Introduce sponsored colonies as your expansion mechanic. When you build a colony ship you assume a sponsorship of the newly settled system and have great influence on its ethics and politics. They will be a drain on your industry and food but can eventually be relied on for trade. As the empire grows you might see systems with larger planets and richer resources usurp the home world for leadership and make you switch if prompted.

I'm just brainstorming here but this is the direction I wish stellaris would take. More politics, much less classic 4x.

Milkfred E. Moore
Aug 27, 2006

'It's easier to imagine the end of the world than the end of capitalism.'
It also feels like a democracy should have different sectors to a dictatorship. Authoritarian sectors could be more beholden to the whims of the governor, for example, than an egalitarian one would (which could have more a problem with ethos drift or desire for independence/additional agency). I don't have a clue how you'd begin to model this, though. You can, however, sort of simulate this with Feudal Society and releasing your planets as vassals. The issue is then that you end up with like six different variations on Human Empire running about. Human Empire, United Human Empire, Human Imperial State... It'd be very cool if you could say 'this is House Whoever and this vassal is House So-And-So' when releasing a feudal vassal.

Either way, I think sectors should be something you should be wanting to put worlds into because it makes things interesting/gives a bonus, not something you're doing to avoid a penalty. Like that classic thing with WoW and how they phrased the XP buff/penalty.

Libluini
May 18, 2012

I gravitated towards the Greens, eventually even joining the party itself.

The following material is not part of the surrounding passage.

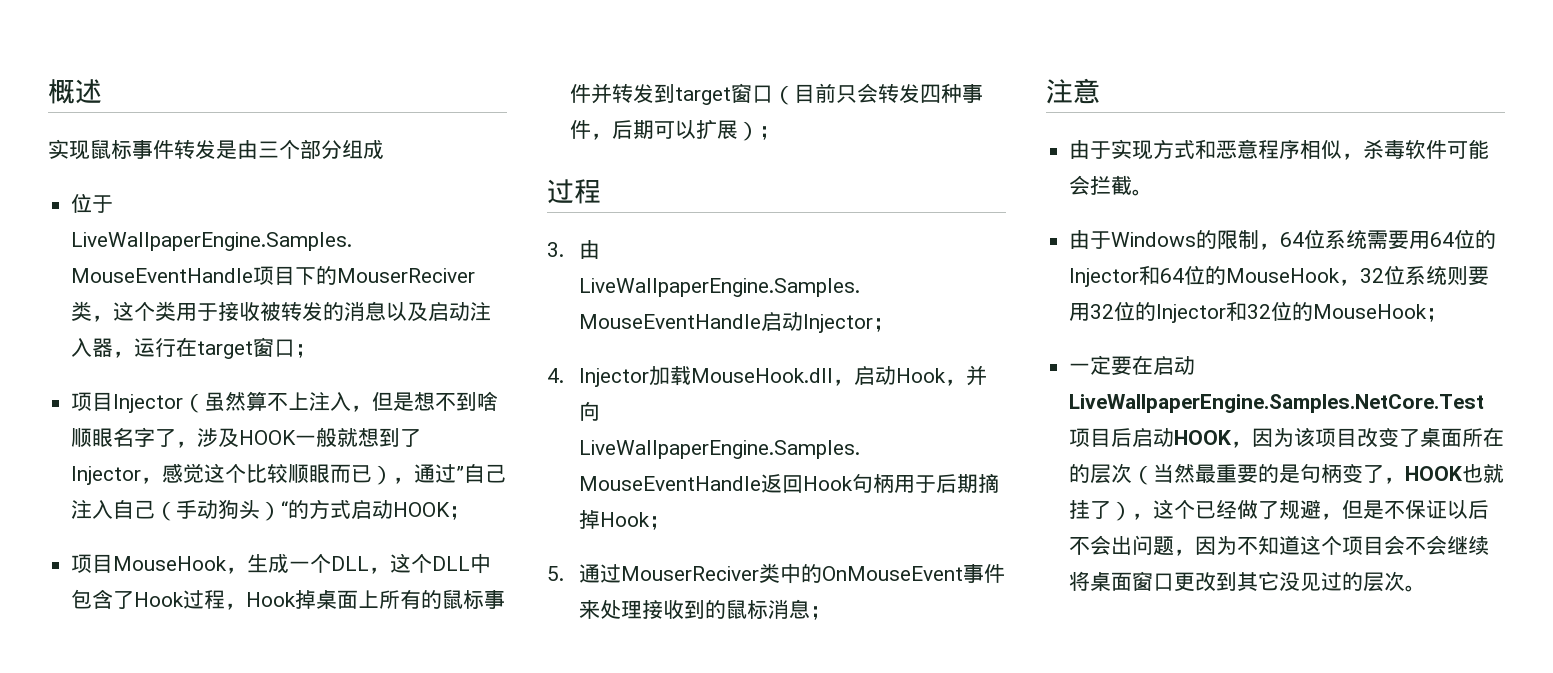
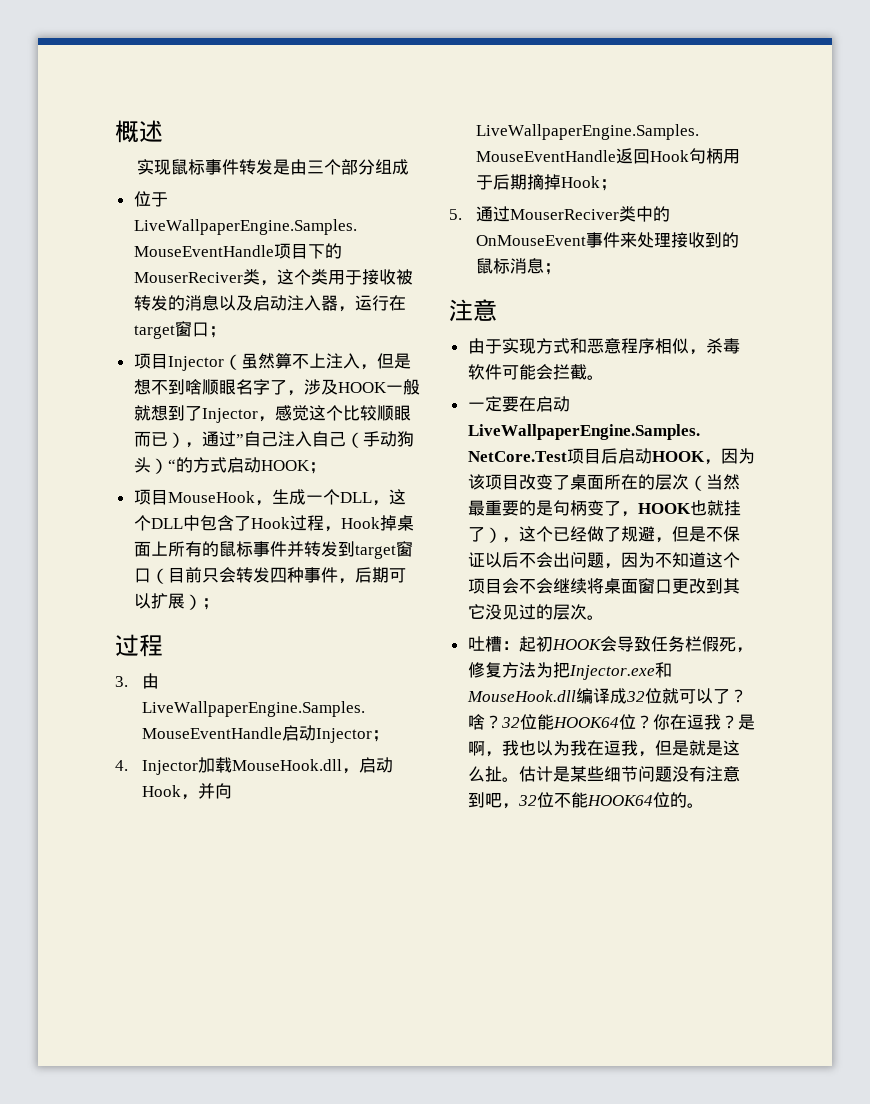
- 由于Windows的限制，64位系统需要用64位的Injector和64位的MouseHook，32位系统则要用32位的Injector和32位的MouseHook；
+ 吐槽：起初HOOK会导致任务栏假死，修复方法为把Injector.exe和MouseHook.dll编译成32位就可以了？啥？32位能HOOK64位？你在逗我？是啊，我也以为我在逗我，但是就是这么扯。估计是某些细节问题没有注意到吧，32位不能HOOK64位的。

The Linke is a party I grudgingly accept exists, but I've learned enough about DDR-history I can't bring myself to trust a party that was once the SED, a party leading the corrupt state apparatus ...
Grimey Drawer

Aethernet posted:

Paradox have launched a Halloween competition for people to submit Spooky Empires:

https://forum.paradoxplaza.com/foru...t-2017.1050536/

Many of these are genuinely terrifying if you have any affection for the English language.

Beating up English? Well, as a born bully I just had to enter this contest to shove poor English around a bit some more.

Welp, here's my entry for this contest:



Since the bio got a bit long, here's the full text:

They came from the woods. Millenia ago, when Humanity was building its first cities, the Slean slowly walked out of Earth‘s forests, seemingly birthed from the trees themselves. No city and no fortress could stop them: With wooden bodies as hard as iron and unbelievable strength, the Slean marched across the planet, slaughtering and dominating mankind wherever they went. When ancient Troy, the last free city of Humankind finally fell, mankind‘s history was over. Only a few Humans survived to become the Hum, the Slean‘s pets.

After the fall, mankind withered, as if the Slean had taken their very souls. With them, the world itself withered, turning into an arid wasteland. The Slean called this new Earth „Error“ and named the sun „Sal“. If their pets dared to ask why, the Slean simply snapped their necks with their overwhelming strength. Soon the Hum learned to never ask questions again.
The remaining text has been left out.